_Records excerpted from a collection_
━━━

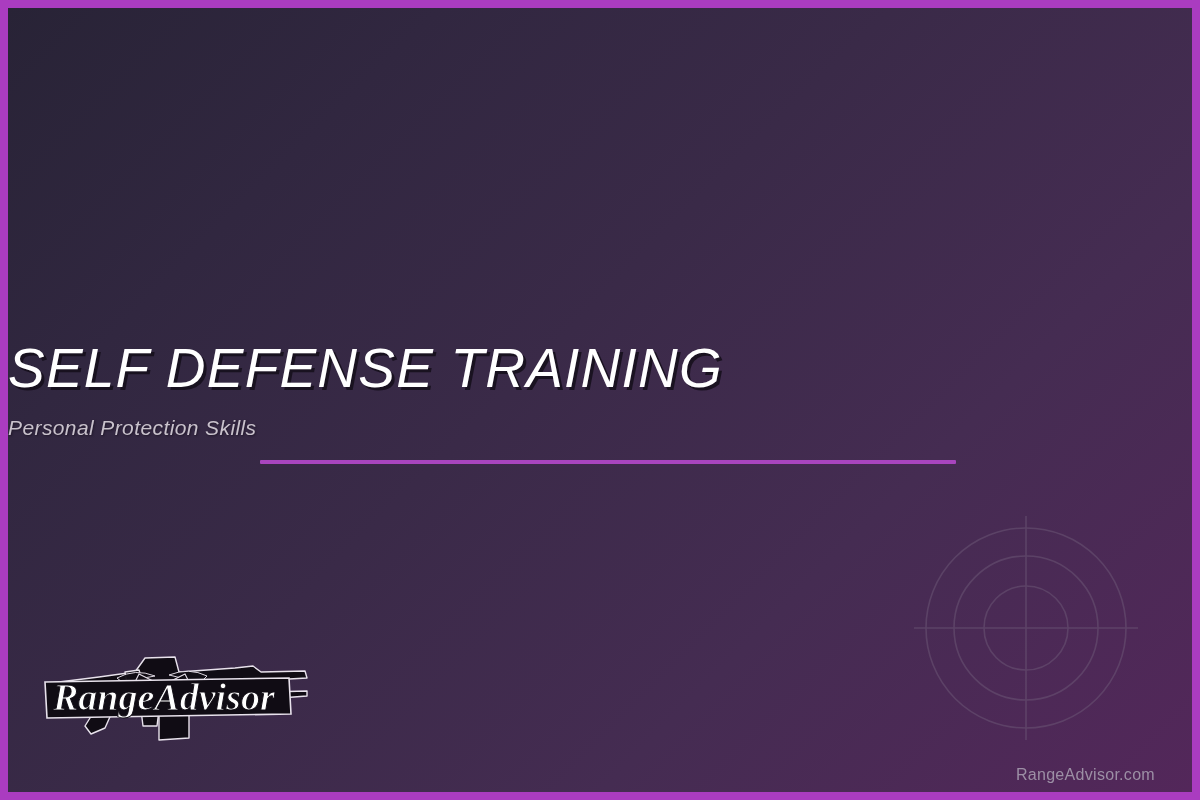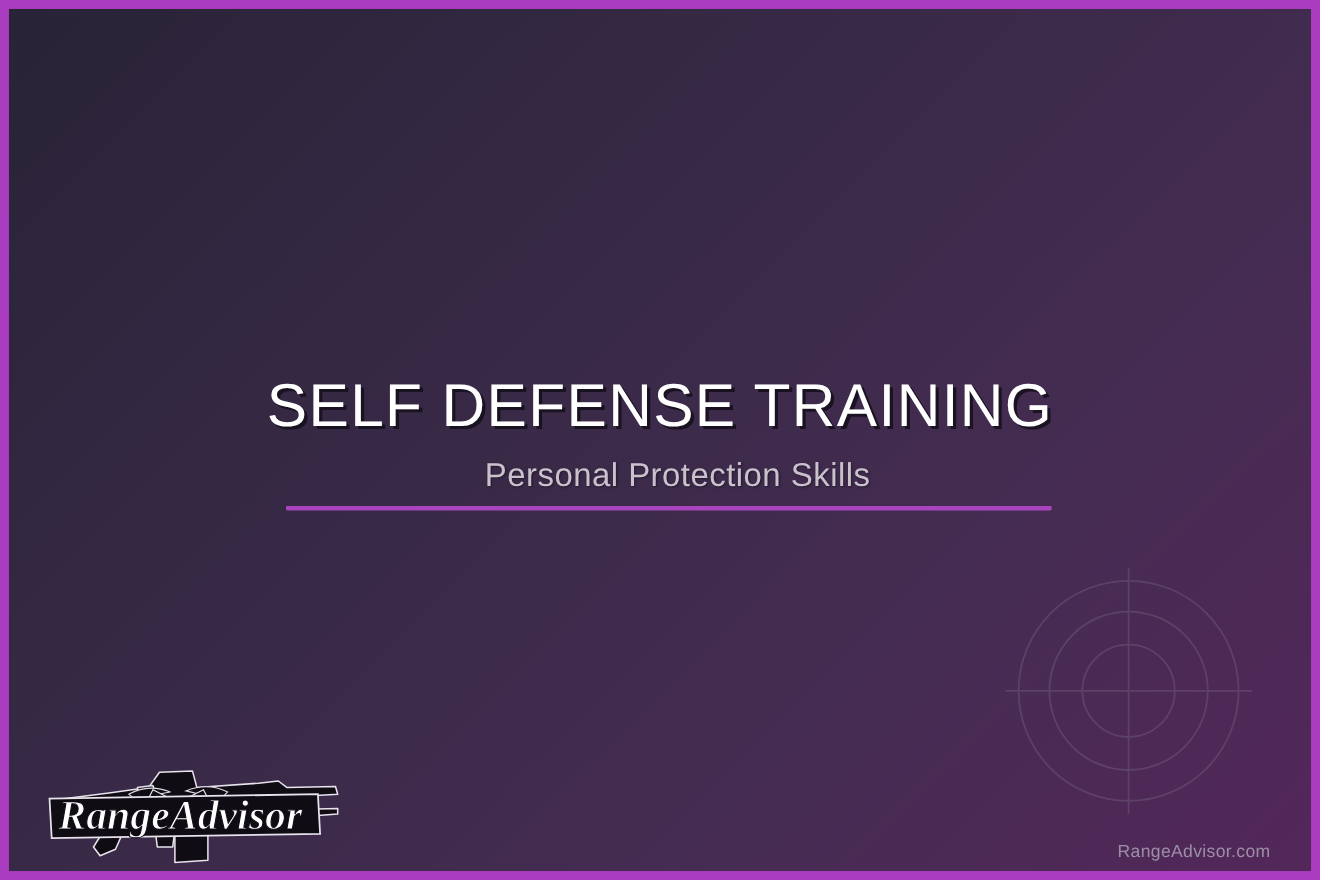--- a/index.html
+++ b/index.html
@@ -39,7 +39,8 @@
     position:absolute;
     left:0; right:0;
     top:332px;
-    text-align:center;
+    text-align:left;
+    font-style:italic;
   }
   .slide-title {
     font-size:55px;

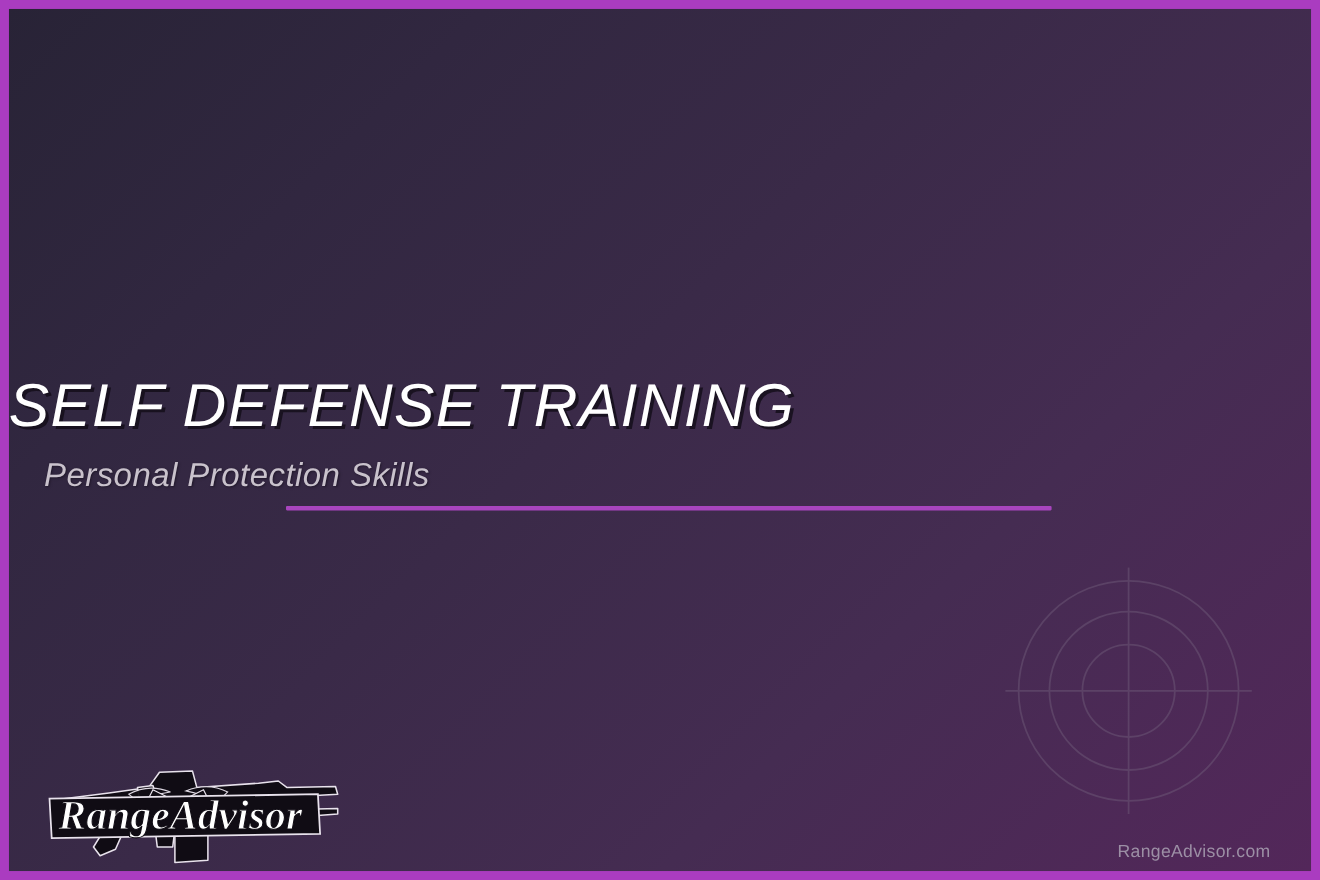--- a/index.html
+++ b/index.html
@@ -53,12 +53,11 @@
   }
   .slide-subtitle {
     margin-top:18px;
-    font-size:30px;
+    font-size:21px;
     font-weight:400;
     color:#C9C2CC;
     letter-spacing:.4px;
     text-shadow:1px 1px 2px rgba(20,14,26,.6);
-    margin-left:32px;
   }
   .divider {
     position:absolute;

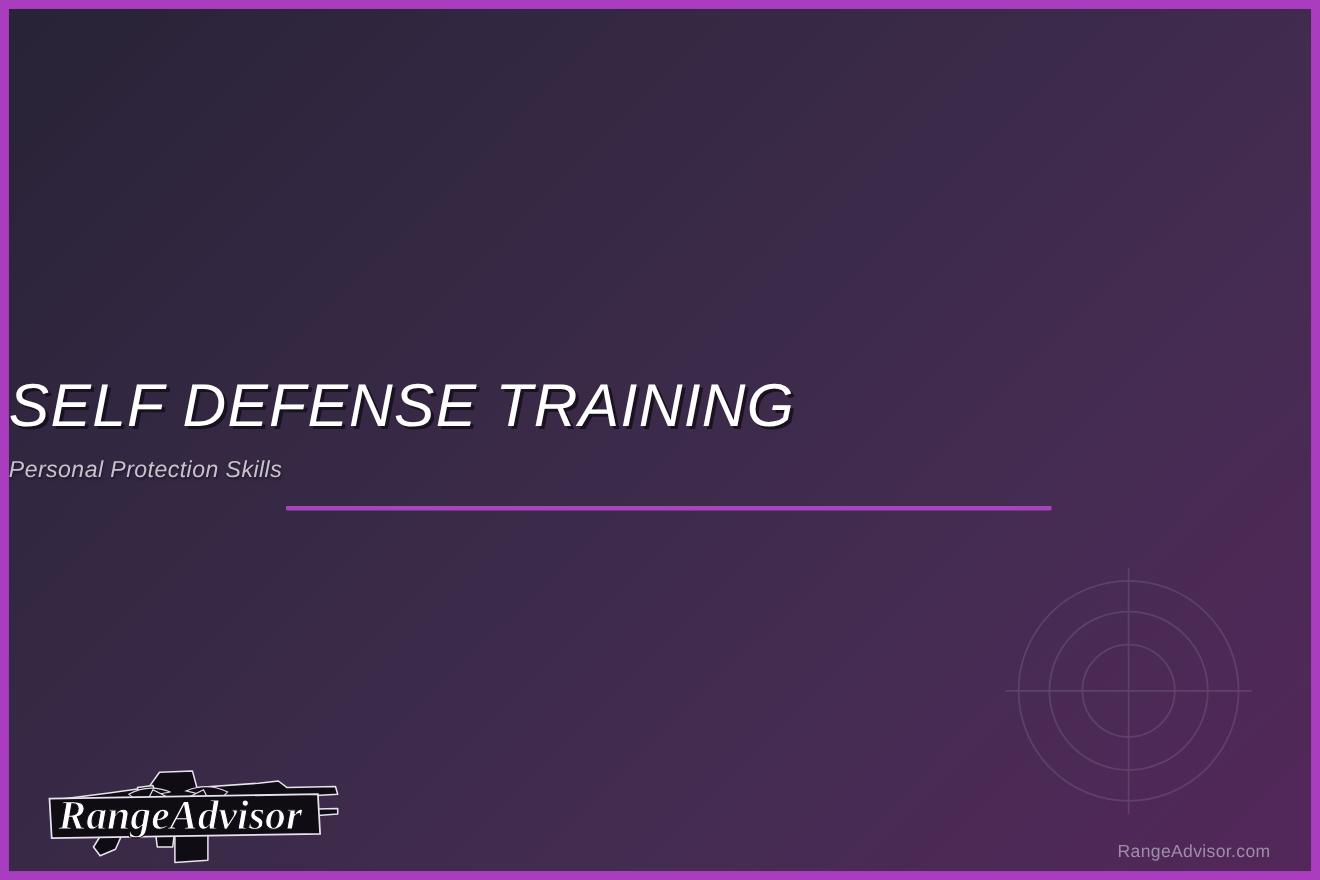--- a/index.html
+++ b/index.html
@@ -70,7 +70,7 @@
   
   .logo {
     position:absolute;
-    left:31px; top:688px;
+    left:31px; top:644px;
     width:272px; height:92px;
   }
   .logo svg { display:block; width:100%; height:100%; }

━━━

What you give back must be the data above, reproduced exactly and free of pictures.

--- a/index.html
+++ b/index.html
@@ -39,7 +39,8 @@
     position:absolute;
     left:0; right:0;
     top:332px;
-    text-align:center;
+    text-align:left;
+    font-style:italic;
   }
   .slide-title {
     font-size:55px;

--- a/index.html
+++ b/index.html
@@ -53,12 +53,11 @@
   }
   .slide-subtitle {
     margin-top:18px;
-    font-size:30px;
+    font-size:21px;
     font-weight:400;
     color:#C9C2CC;
     letter-spacing:.4px;
     text-shadow:1px 1px 2px rgba(20,14,26,.6);
-    margin-left:32px;
   }
   .divider {
     position:absolute;

--- a/index.html
+++ b/index.html
@@ -70,7 +70,7 @@
   
   .logo {
     position:absolute;
-    left:31px; top:688px;
+    left:31px; top:644px;
     width:272px; height:92px;
   }
   .logo svg { display:block; width:100%; height:100%; }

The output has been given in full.